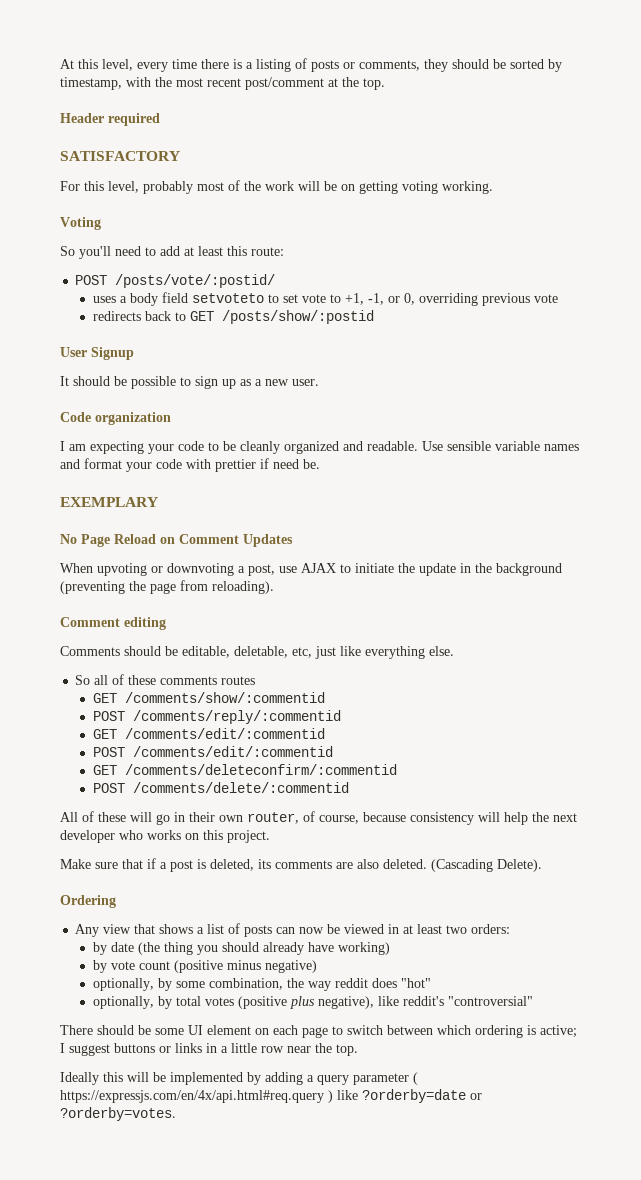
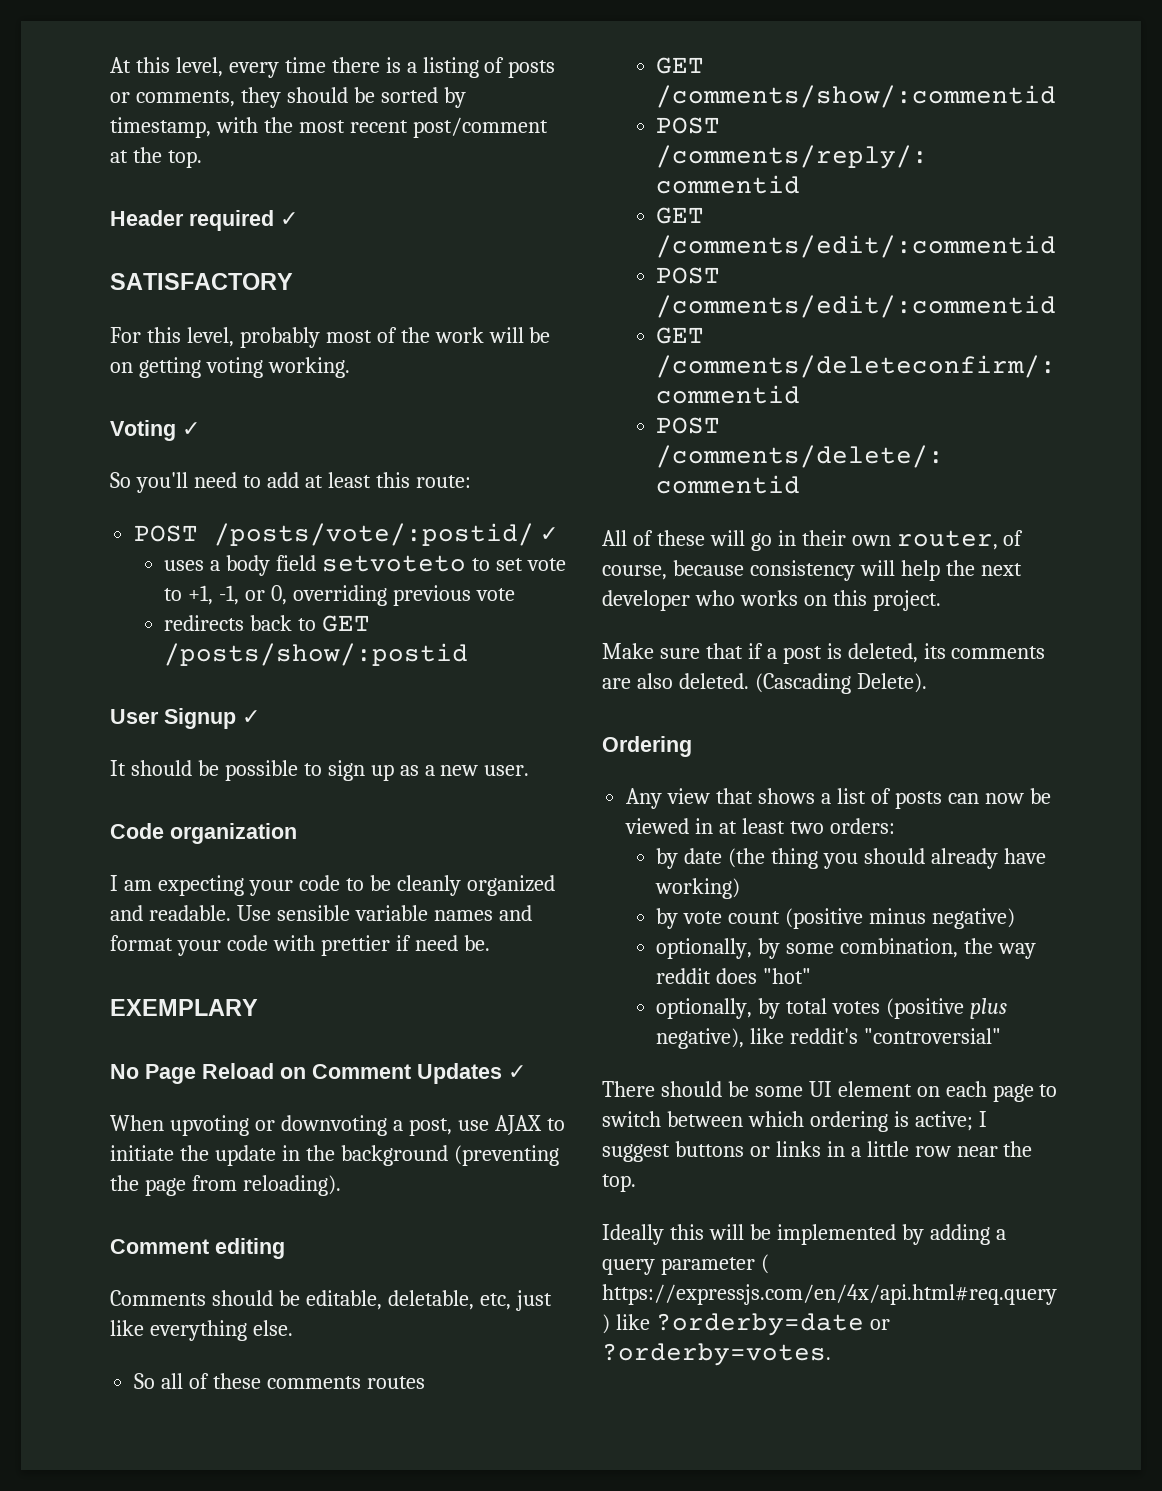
- Header required
+ Header required ✓
- Voting
+ Voting ✓
- POST /posts/vote/:postid/
+ POST /posts/vote/:postid/ ✓
- User Signup
+ User Signup ✓
- No Page Reload on Comment Updates
+ No Page Reload on Comment Updates ✓

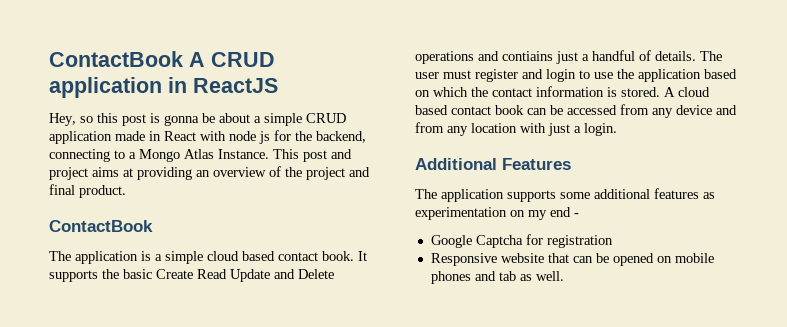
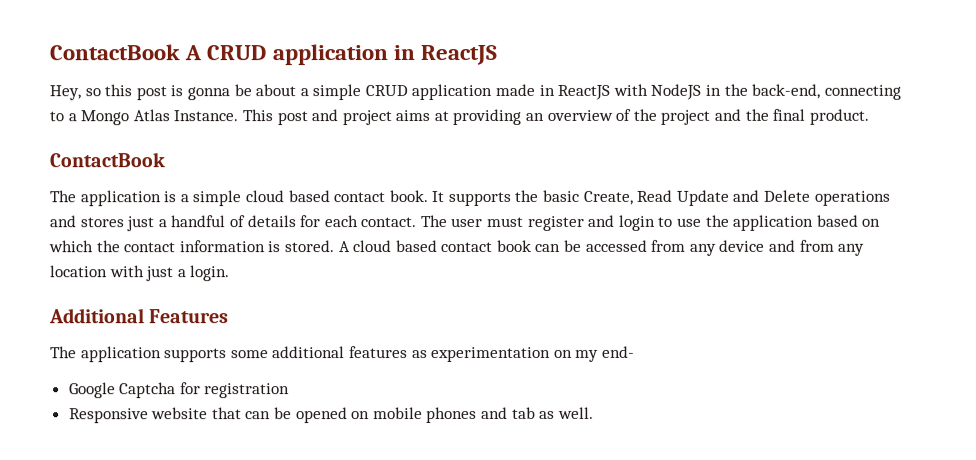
- Hey, so this post is gonna be about a simple CRUD application made in React with node js for the backend, connecting to a Mongo Atlas Instance.
+ Hey, so this post is gonna be about a simple CRUD application made in ReactJS with NodeJS in the back-end, connecting to a Mongo Atlas Instance.
- This post and project aims at providing an overview of the project and final product.
+ This post and project aims at providing an overview of the project and the final product.
- It supports the basic Create Read Update and Delete operations and contiains just a handful of details.
+ It supports the basic Create, Read Update and Delete operations and stores just a handful of details for each contact.
- The application supports some additional features as experimentation on my end -
+ The application supports some additional features as experimentation on my end-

== == ==

From the "for each contact." line to the close of the listing, restate each line word for word.

+ It supports the basic Create, Read Update and Delete operations and stores just a handful of details for each contact.
- The application supports some additional features as experimentation on my end -
+ The application supports some additional features as experimentation on my end-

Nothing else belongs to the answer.